- [About this exercise]
Look through the listing and locate every line containing the word "appointment"; copy those lines.

= Beginning of Section =

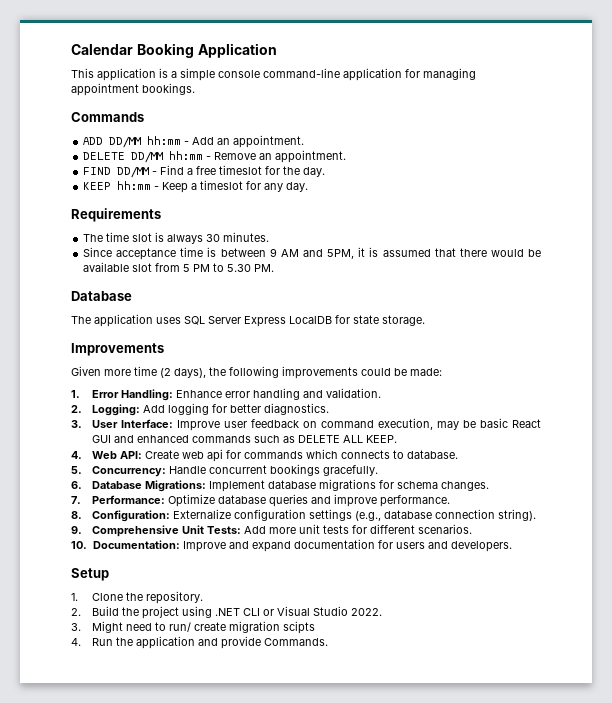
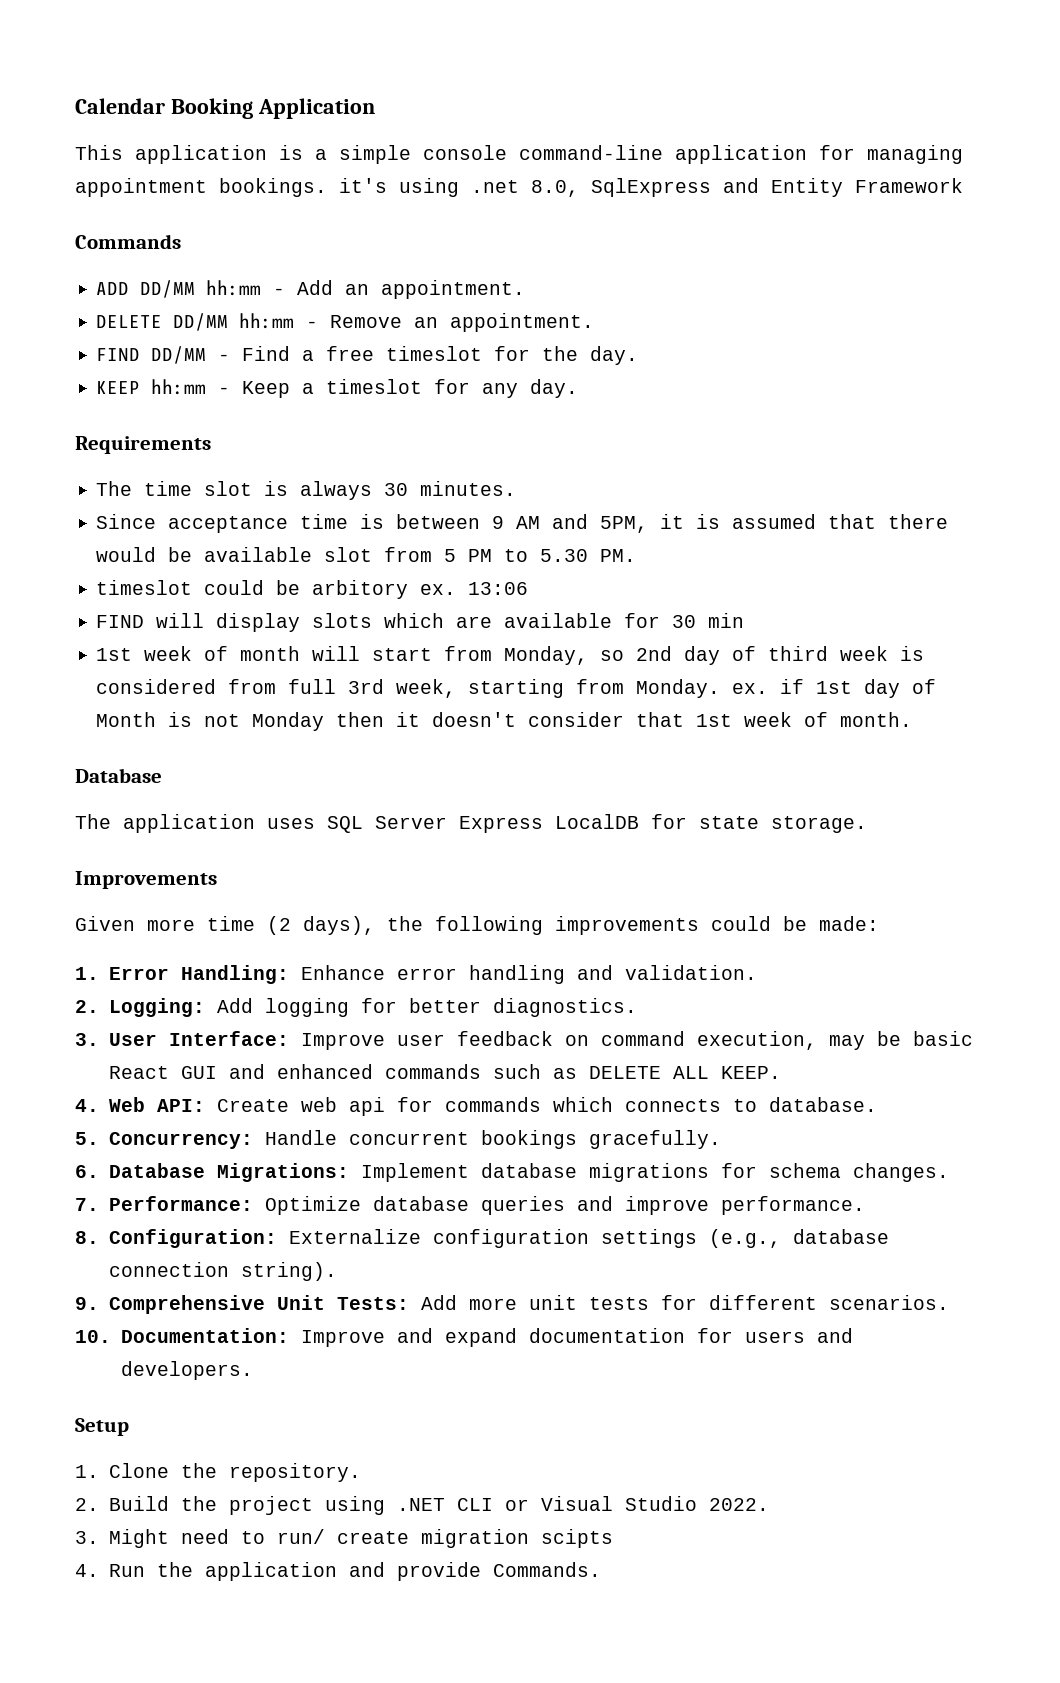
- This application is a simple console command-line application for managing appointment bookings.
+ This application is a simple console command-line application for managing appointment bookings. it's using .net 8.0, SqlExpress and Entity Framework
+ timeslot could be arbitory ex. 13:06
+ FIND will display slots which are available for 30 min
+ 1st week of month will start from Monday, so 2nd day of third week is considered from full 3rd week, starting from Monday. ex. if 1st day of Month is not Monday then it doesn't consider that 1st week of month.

= End of Section =

- [Solution for this exercise]
- This application is a simple console command-line application for managing appointment bookings.
+ This application is a simple console command-line application for managing appointment bookings. it's using .net 8.0, SqlExpress and Entity Framework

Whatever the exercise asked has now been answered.